3D tests with a square block undergoing torsion. Domain containing the block and the block in its initial (red) and twisted (green) states

Fig. 17
figure 17

3D tests with a square block undergoing torsion. The initial mesh \(\mathbf {x}_0\)

Fig. 18
figure 18

3D tests with a square block undergoing torsion. Mesh after the relaxation. Neo-Hookean model (top) and fiber-reinforced hyperelasticity (bottom)

Figure 17 shows the initial quadratic NURBS mesh \(\mathbf {x}_0\). The number of elements and control points are 136,000 and 167,728. For the numerical integration, \(4{\times }4{\times }4\) quadrature points are used. We do not use mesh relaxation with the MJBS. Figure 18 shows the mesh after the relaxation.
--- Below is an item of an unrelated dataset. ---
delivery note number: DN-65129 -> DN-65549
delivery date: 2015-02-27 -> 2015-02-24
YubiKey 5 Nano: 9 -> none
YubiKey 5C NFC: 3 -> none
Table 10 shows the overall mesh-orthogonality statistics in the whole domain, for the initial mesh and meshes after relaxation.
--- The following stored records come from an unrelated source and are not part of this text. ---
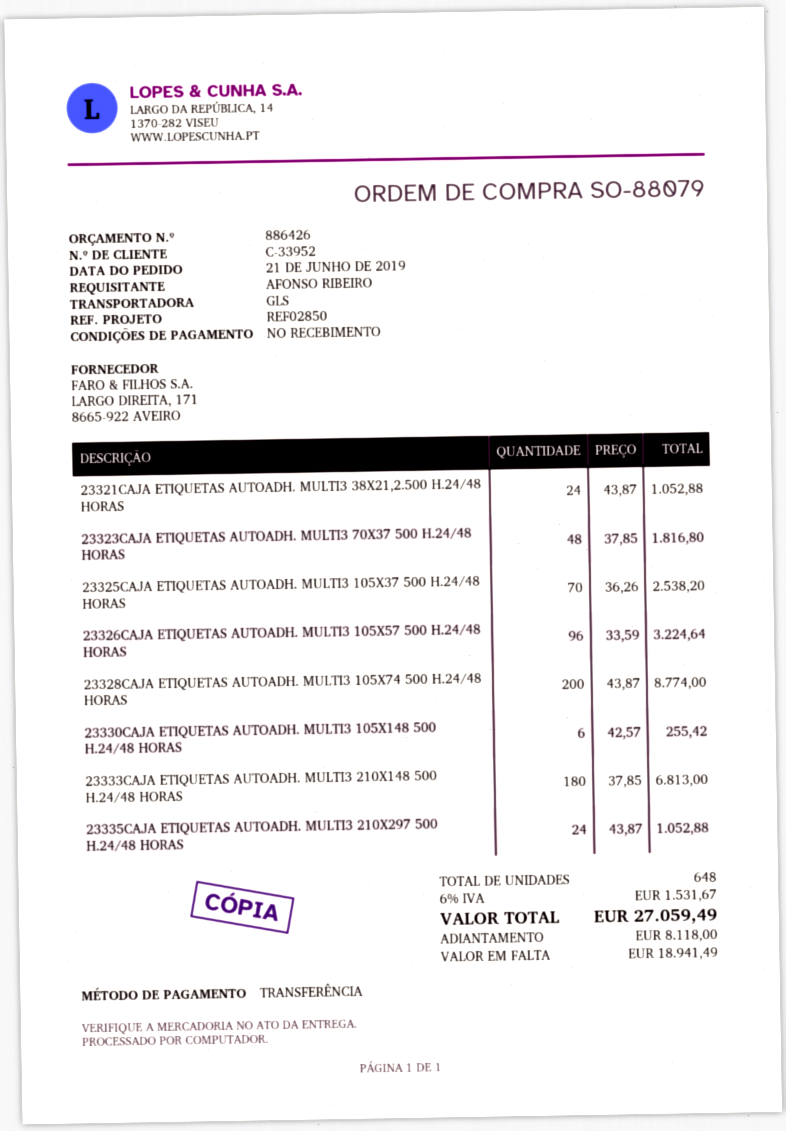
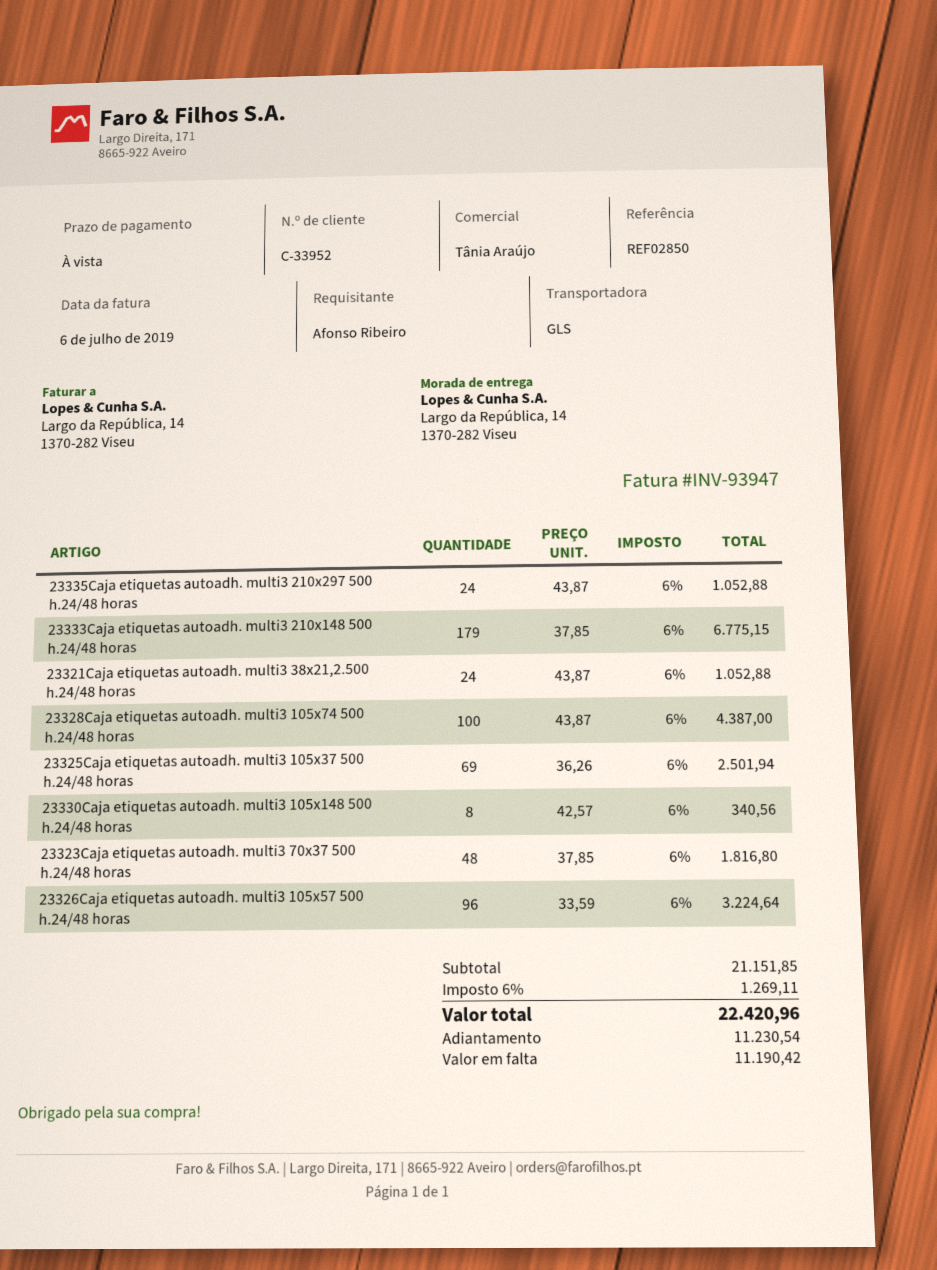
23325CAJA ETIQUETAS AUTOADH. MULTI3 105X37 500 H.24/48 HORAS: 70 x 36.26 = 2538.20 -> 69 x 36.26 = 2501.94
23328CAJA ETIQUETAS AUTOADH. MULTI3 105X74 500 H.24/48 HORAS: 200 x 43.87 = 8774.00 -> 100 x 43.87 = 4387.00
23330CAJA ETIQUETAS AUTOADH. MULTI3 105X148 500 H.24/48 HORAS: 6 x 42.57 = 255.42 -> 8 x 42.57 = 340.56
23333CAJA ETIQUETAS AUTOADH. MULTI3 210X148 500 H.24/48 HORAS: 180 x 37.85 = 6813.00 -> 179 x 37.85 = 6775.15
tax: 6% = 1531.67 -> 6% = 1269.11
total: 27059.49 -> 22420.96
deposit: 8118.00 -> 11230.54
balance: 18941.49 -> 11190.42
Table 10 3D tests with a square block undergoing torsion

The torsion takes place in 500 steps. The number of iterations per step is 3, with \(\left[ \tilde{\alpha }^i\right] = \left[ 1, 1, 1\right] \). We note that for the MJBS we have only one iteration per step. Figure 19 shows the portion of the initial mesh \(\mathbf {x}_0\) used in visualizing the deformed states. Because of the symmetry of the mesh, we will visualize only half of the NURBS patches in that portion. Figure 20 shows the NURBS patches at the end of the torsion. Table 11 shows, at the maximum torsion, the overall mesh-orthogonality statistics in the whole domain. Overall, the behavior tends to be the same as what we observed in the 2D cases.

Fig. 19
figure 19

3D tests with a square block undergoing torsion. The portion of the initial mesh \(\mathbf {x}_0\) used in visualizing the deformed states

Fig. 20
figure 20

3D tests with a square block undergoing torsion. MJBS (top), neo-Hookean model (middle) and fiber-reinforced hyperelasticity (bottom). The right frame is the zoomed view

Table 11 3D tests with a square block undergoing torsion

6 Concluding remarks

We have introduced a low-distortion mesh moving method based on fiber-reinforced hyperelasticity and optimized ZSS. A good mesh moving method is essential in computation of FSI and MBI problems with moving-mesh methods, which enable mesh-resolution control near the interfaces and consequently high-resolution representation of the boundary layers. The mesh moving method, developed targeting isogeometric discretization, is also applicable to finite element discretization. With the large-deformation mechanics equations, we can expect to have a unique mesh associated with each step of the boundary or interface motion. With the fibers placed in multiple directions, the element is stiffened in those directions for the purpose of reducing the distortion during the mesh deformation. The ZSS is optimized by seeking orthogonality of the parametric directions, by mesh relaxation, and by making the ZSS time-dependent as needed. We conducted both 2D and 3D test computations with isogeometric discretization to demonstrate how the mesh moving method performs. The computations show that the method improves the quality of the initial mesh coming from the mesh generation, giving us a better starting mesh for the mesh motion, and reduces the element distortion experienced during the motion.